The current release of the movie adaptation of the novel Wild by Cheryl Strayed (Knopf, 2011), has been further formatted into 3-minute supplemental virtual reality movie as reported in the December 15, 2014 edition of The New York Times by Michael Cieply in an article entitled Virtual Reality ‘Wild’ Trek. This short film is also scheduled to be presented at the 2015 Sundance festival. Using Oculus and Samsung VR technology, this is an immersive meeting with the lead character, played by actress Reese Witherspoon, while she is hiking in the wilderness. She is quoted as being very pleased with the final results of this VR production.

January 13, 2015 Update:

While VR’s greatest core ability is in placing viewers within a totally immersive digital  environments, this also presents a challenge in keeping them fully focused upon the main narrative.That is, something happening off to the left or right may draw their attention away and thus detract from the experience.
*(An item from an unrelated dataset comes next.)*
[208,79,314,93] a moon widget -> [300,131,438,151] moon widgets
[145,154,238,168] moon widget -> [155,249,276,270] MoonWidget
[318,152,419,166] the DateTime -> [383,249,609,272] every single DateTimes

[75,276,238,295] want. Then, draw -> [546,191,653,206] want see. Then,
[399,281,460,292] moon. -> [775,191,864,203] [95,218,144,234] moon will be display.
A startup called Visionary VR has developed a system to reconcile this challenge. It enables creators of VR entertainment to concentrate the viewer’s attention upon the action occurring in the stories and games. This was reported in a most interesting article posted on Recode.com on January 5, 2015 entitled In Virtual Reality Movies, You Are the Camera. That Can Be a Problem, but Here’s One Solution, by Eric Johnson. I believe this will keep your attention as a reader, even in the three dimensions in the real world, and recommend clicking through for all of the details. As well, there is a rather spectacular video presented by the founders of the company on the capabilities of their system.
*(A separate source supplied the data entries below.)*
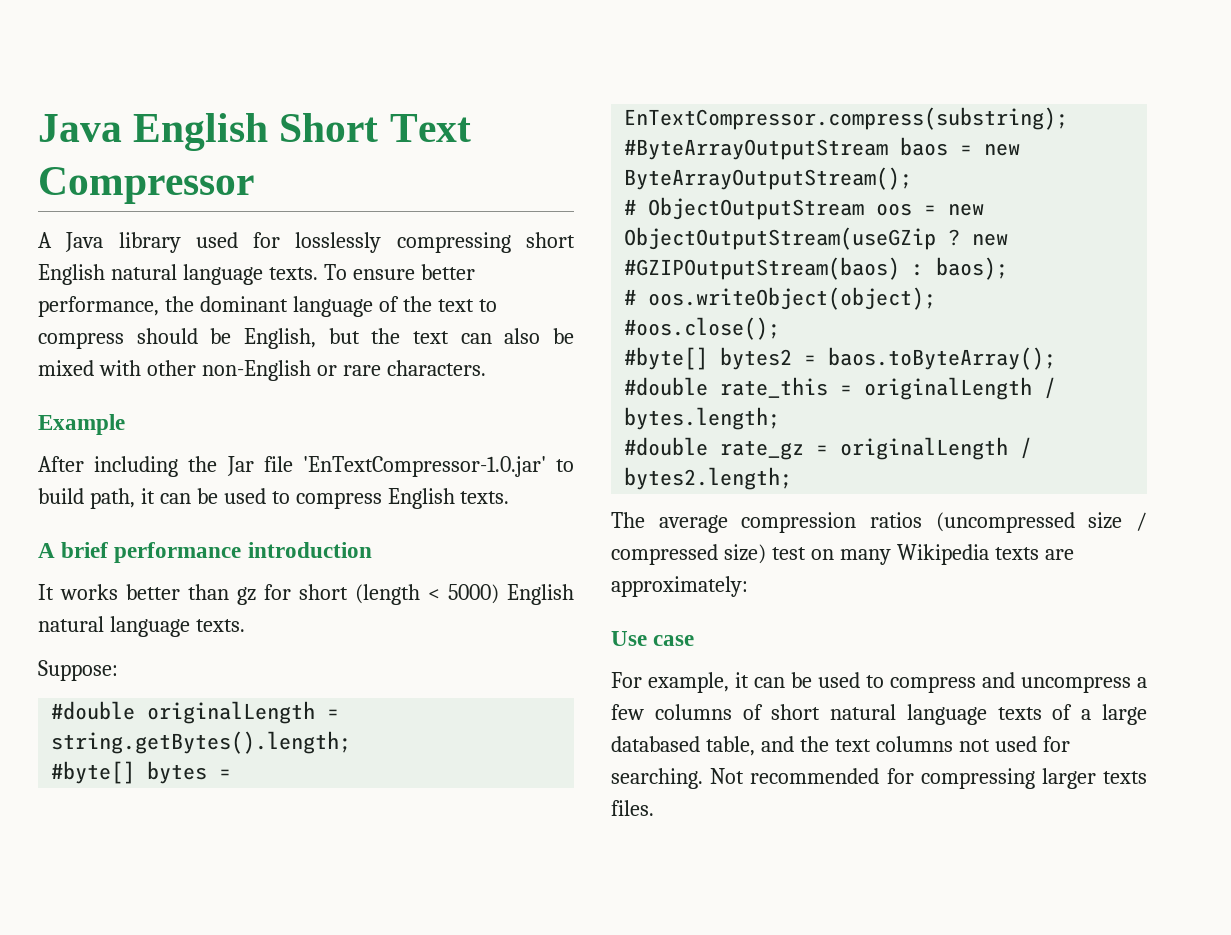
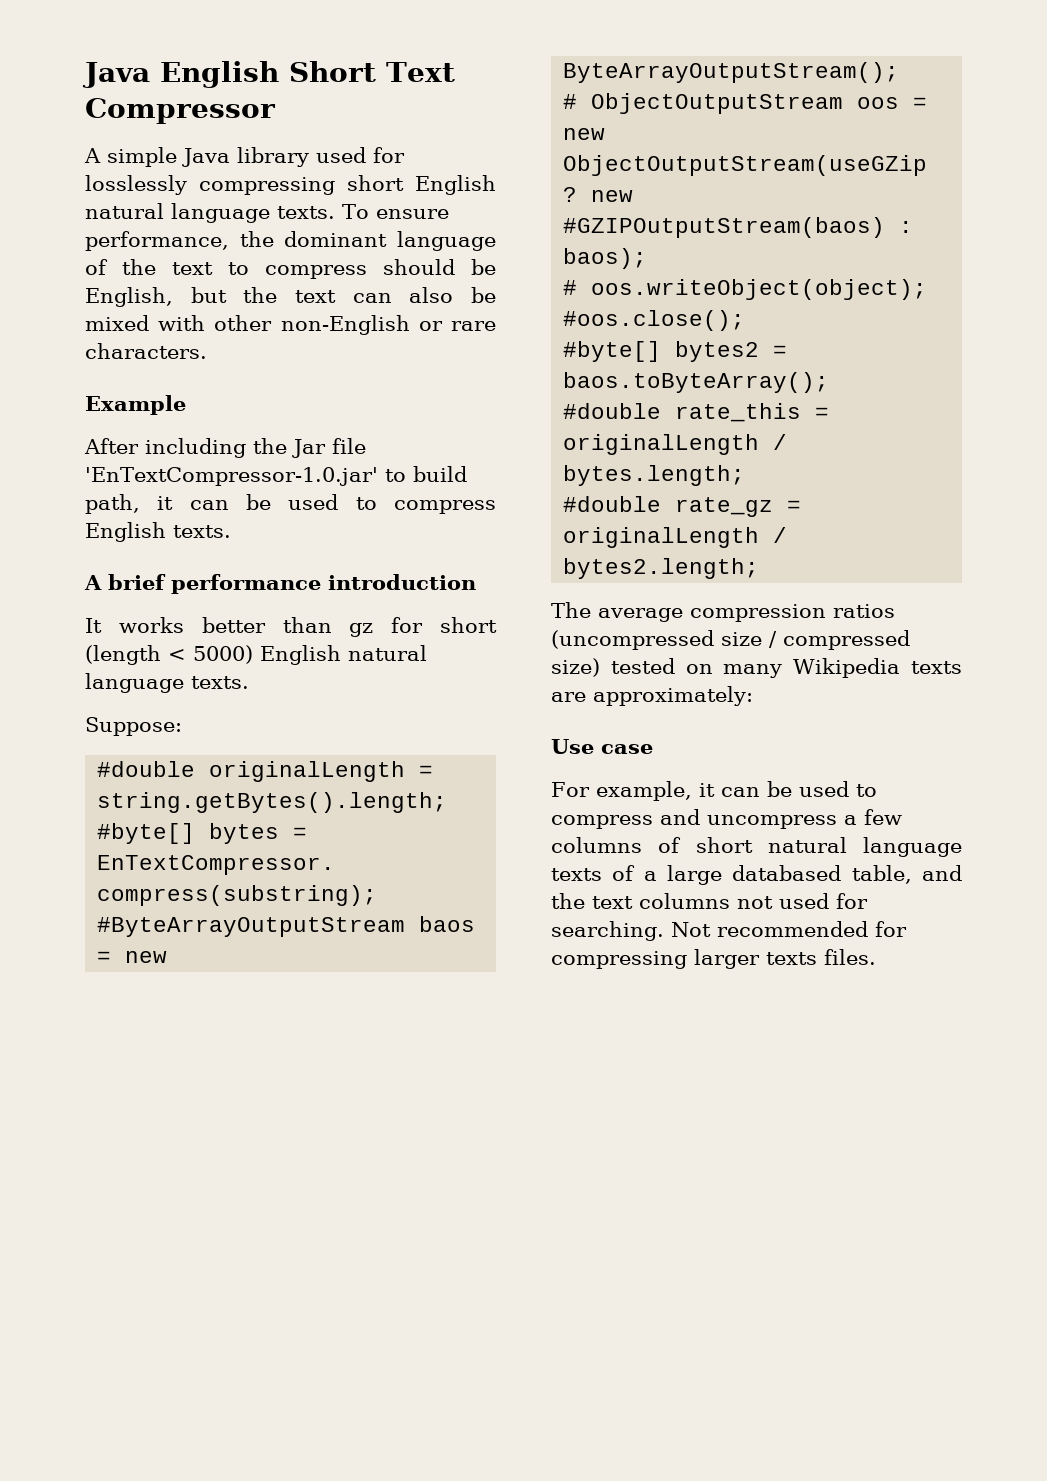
(52, 240) none -> [107,147,177,167] simple
[420,264,475,280] better -> (449, 214) none
[771,547,806,560] test -> [610,658,675,674] tested

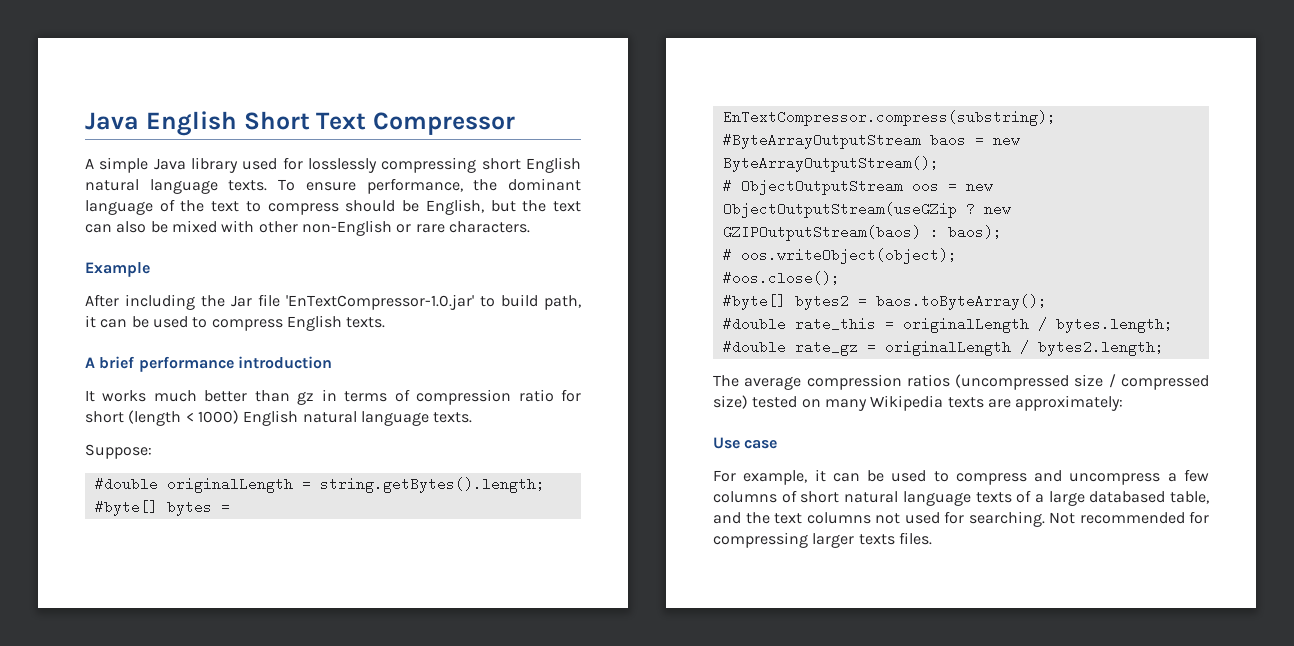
(184, 625) none -> [153,390,197,402] much
(374, 630) none -> [321,389,554,405] in terms of compression ratio
[193,645,253,664] 5000) -> [197,410,239,424] 1000)
[563,217,886,238] #GZIPOutputStream(baos) -> [722,225,921,241] GZIPOutputStream(baos)

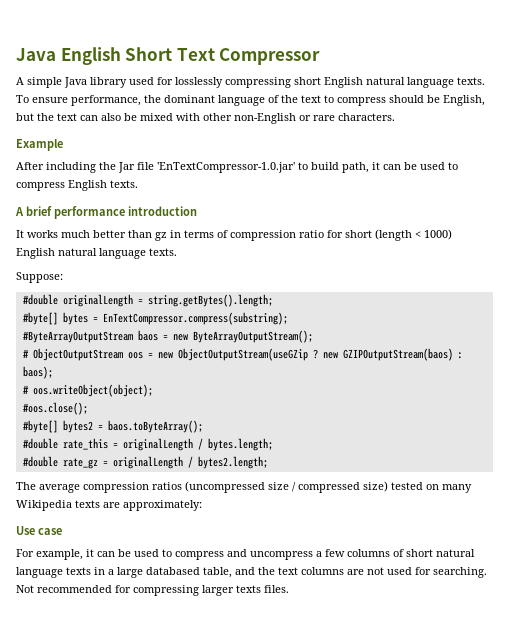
[1016,490,1032,503] of -> [94,567,105,575] in
(871, 518) none -> [347,569,364,575] are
To recap the key points, Visionary VR creates an invisible boundary around the main narrative that alerts the viewer that they are looking away into other “zones” within the environment. When this occurs, the narrative is suspended but viewers can venture into these interactive peripheral areas and further explore elements of the story. Just as easily, they can return their gaze back to the story which will then re-engage and move forward. Visionary VR has created platform and toolkit for VR authors and storytellers to generate and edit their work while within a virtual environment itself. When viewing the accompanying video, the interface reminded me of something out of Minority Report.

(Btw, it has just been announced that this movie is going to be turned into a TV pilot for Fox according to a story posted on Deadline.com entitled ‘Minority Report’ Gets Fox Pilot Order, by Nellie Andreeva on January 9, 2015. This post also contains a photo from the movie showing this then fictional and now real interface. How cool would it be to see this new pilot in full VR?!)

March 27, 2015 Update:

VR movie technology continues to gather momentum and accolades at 2015’s artistic festivals. Its latest display was held at last week’s (March 13 through 17, 2015) South By Southwest Festival (SXSW). The page for the VR panel and speakers is linked here. Coverage of the event was posted in a very informative and enthusiastic article on VentureBeat.com entitled The Future of Interactive Cinematic VR is Coming, and Fast by Daniel Terdiman, on March 18, 2015.

Those in attendance were truly wowed by what they saw, and, moreover, the potential of fully immersive experiences and storytelling. Please click-through to this story for the full details. I will briefly sum up some of the main points.

The article mostly highlights and highly praises the demo by Jaunt, a startup emerging as one of the innovators in VR movies, mentioned in the initial December 12, 2014 post above. Other VR companies also presented their demos at SXSW.

The Jaunt demo consisted of Paul McCartney playing Live and Let Die in concert. Here’s the link to Jaunt’s Content page containing the stream for this and eight other VR movies (including the Kaiju Fury! film also mentioned in the December 12th post above). In order to immerse yourself in ay of these you will need either an Oculus Rift headset or a Google Cardboard device.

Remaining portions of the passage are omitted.